Did you know ?

 LION (PANTHERA LEO).

 

 ORDER : Carnivora ; FAMILY : Felidae

SIMBA (in Swahili)

Those big ginger cats, roaming in packs, are better known than their solitary and quiet cousins, leopards, jaguars and tigers. Males can reach up to 2,70 m in length (sometimes 3 m), of which 90 cm is tail. They are 10 hands and can weigh up to 250 kg. Lionesses are smaller, rangy, but even so they can weigh up to 150 kg ! Males differ from females by a black or tawny mane that covers their head, neck and shoulders.

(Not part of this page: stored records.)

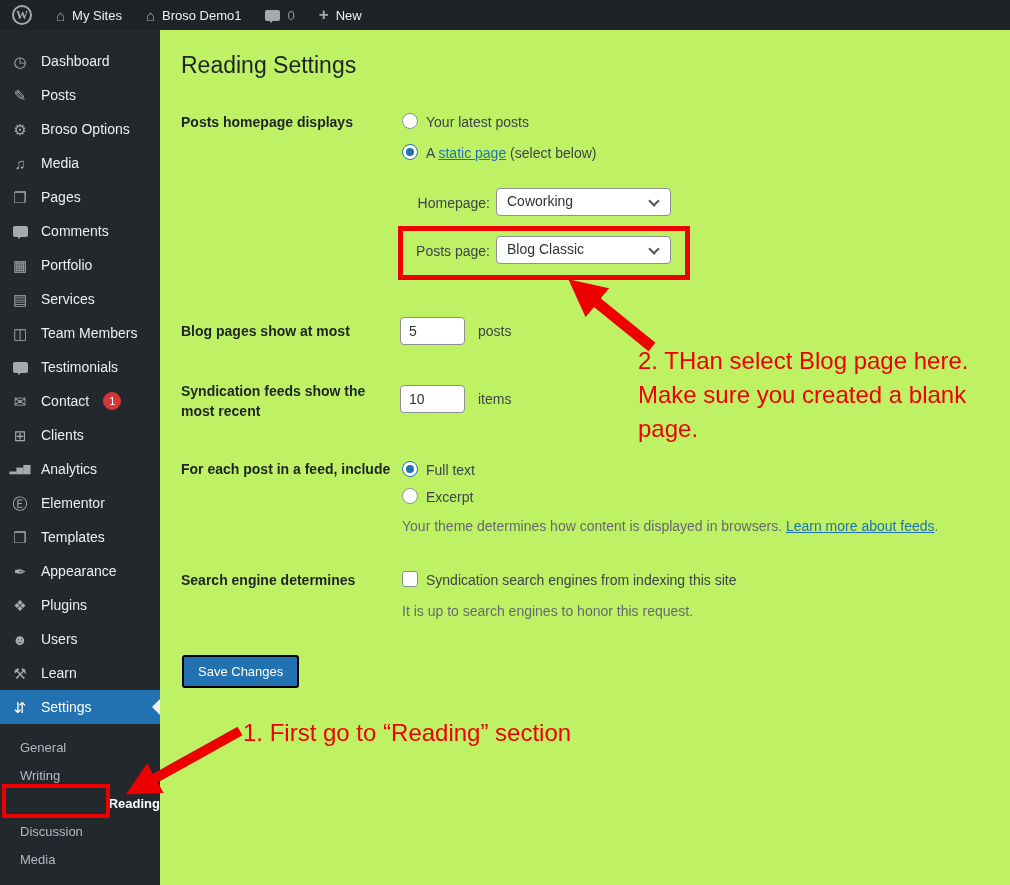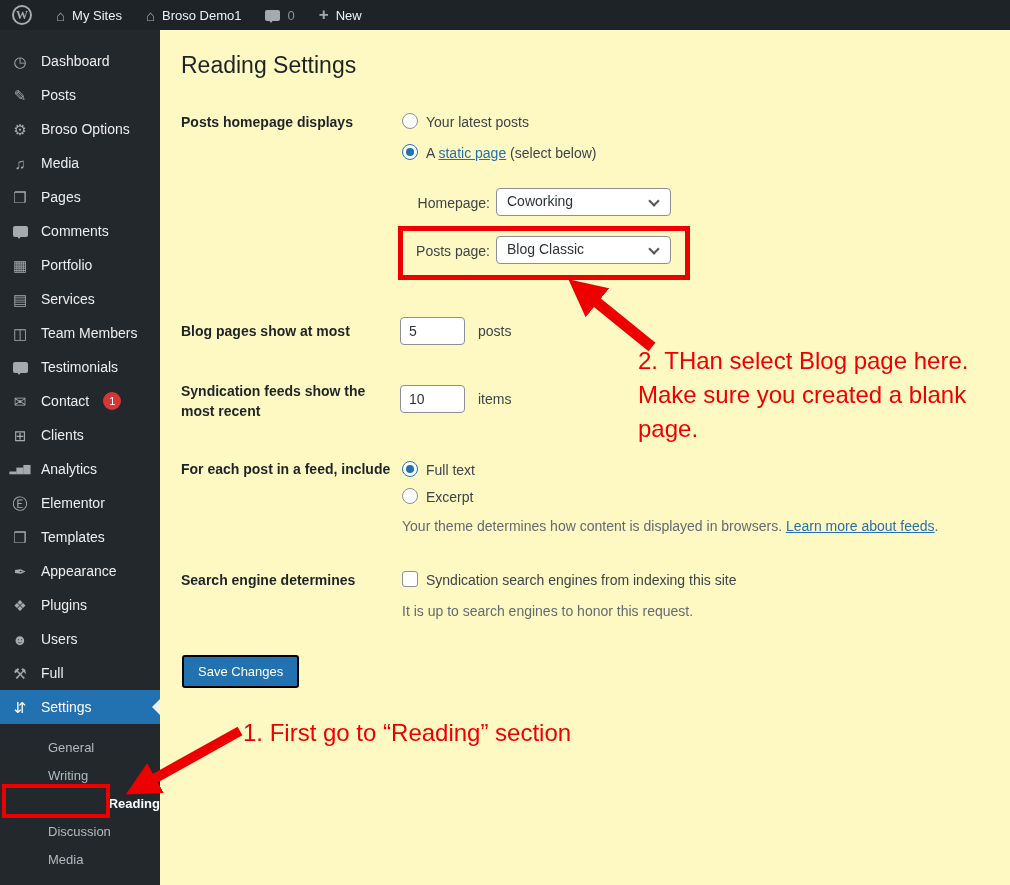"Reading Settings" #content { background: #fef9c3 -> #bef264 }
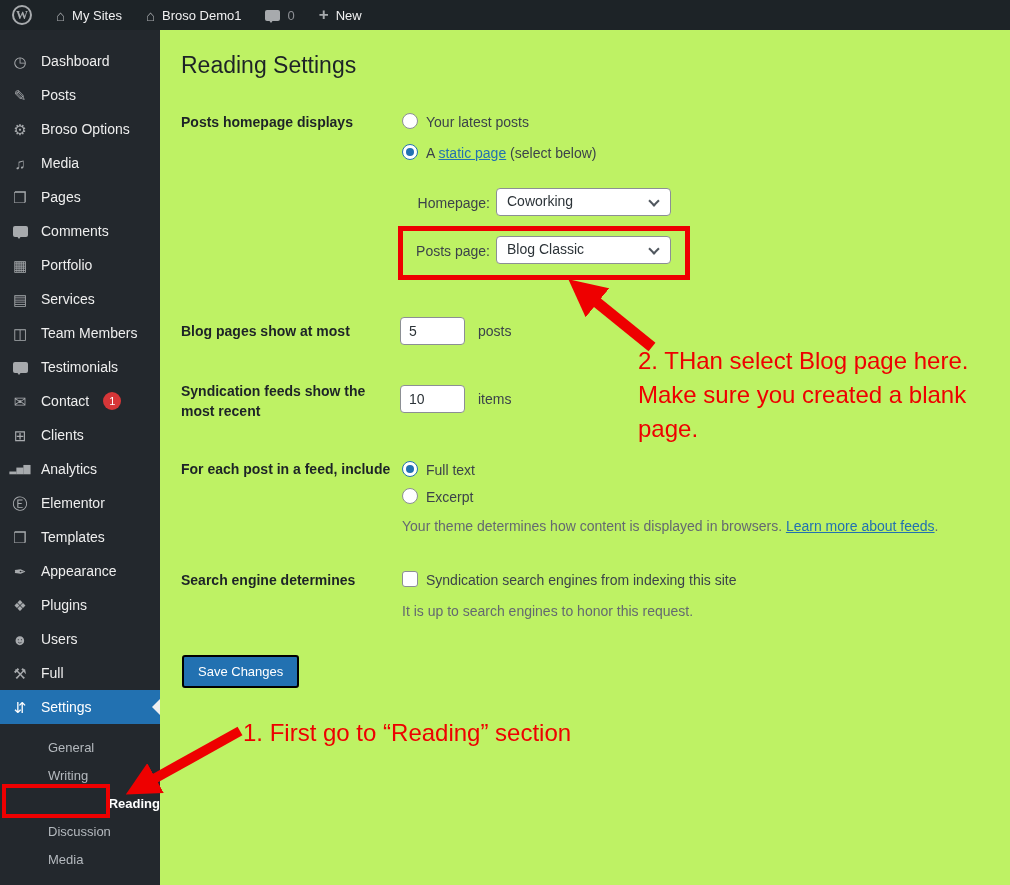"Full" span { text: Full -> Learn }
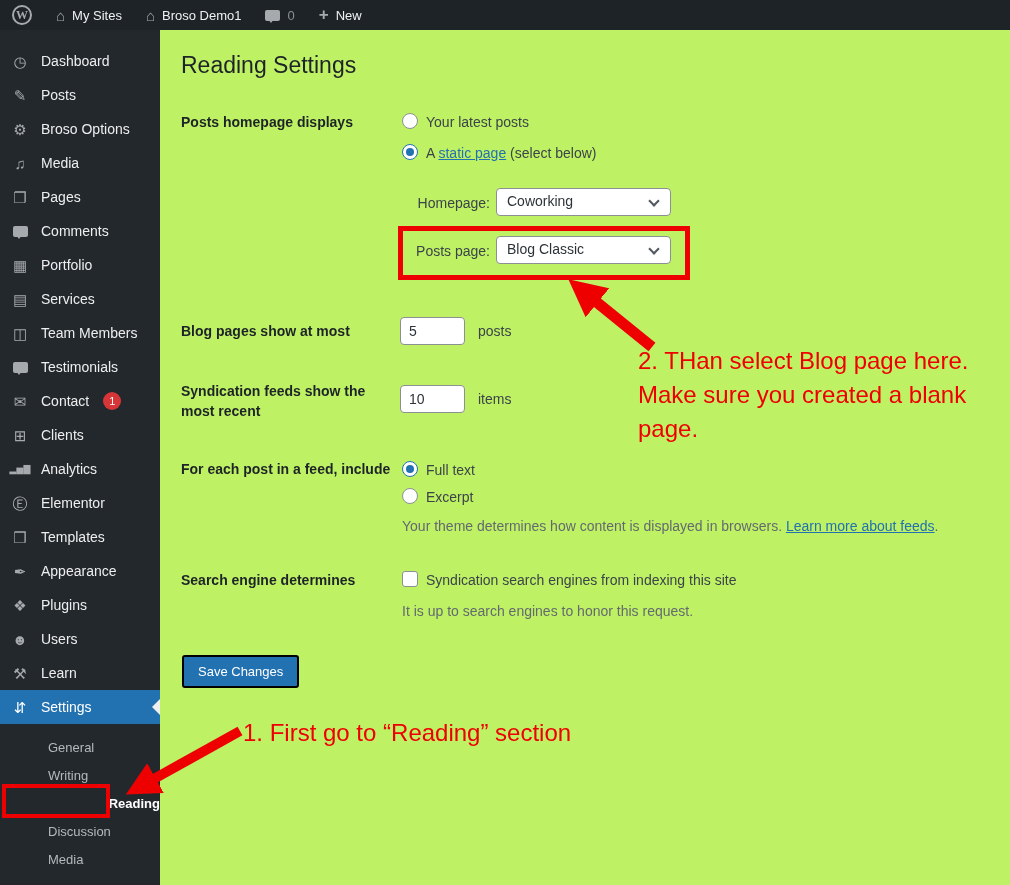"General" .sub-item { padding-left: 48px -> 20px }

Lions were once widespread from southern Europe to northern and central India and over the whole of Africa. The last lion in Europe died around the end of the first century of our era. In Asia, the only lions left can be found in the India’s Gir Forest. They have been wiped out in northern Africa. Nowadays, they are essentially found in East Africa (in many regions of Kenya, among others) and in South Africa (the best-known site being Kruger Park).

Lions can live in a very variable habitat: areas of thin vegetation, regions of bush, scattered trees or even sometimes in forests. Their tawny coat is an excellent camouflage in the tall grass of savannahs.

Lions are social animals, unlike most other members of the cat family, living in prides of about twenty, sometimes thirty members. Each one of those prides are led by one or several adult male lions and some lionesses accompanied by their young. A very obvious hierarchy is established between the females of a same pride, the dominant female being covered the first and so on. Nevertheless, all the females will take part in the feeding and education of the young. Males roam lonely around their pride, sleeping 18 hours a day, but also ready to leap in order to defend their territory or fight a possible rival. In case of danger, all the members of a same pride collaborate for the clan’s defence, but the lionesses are the ones that really do all the hunting.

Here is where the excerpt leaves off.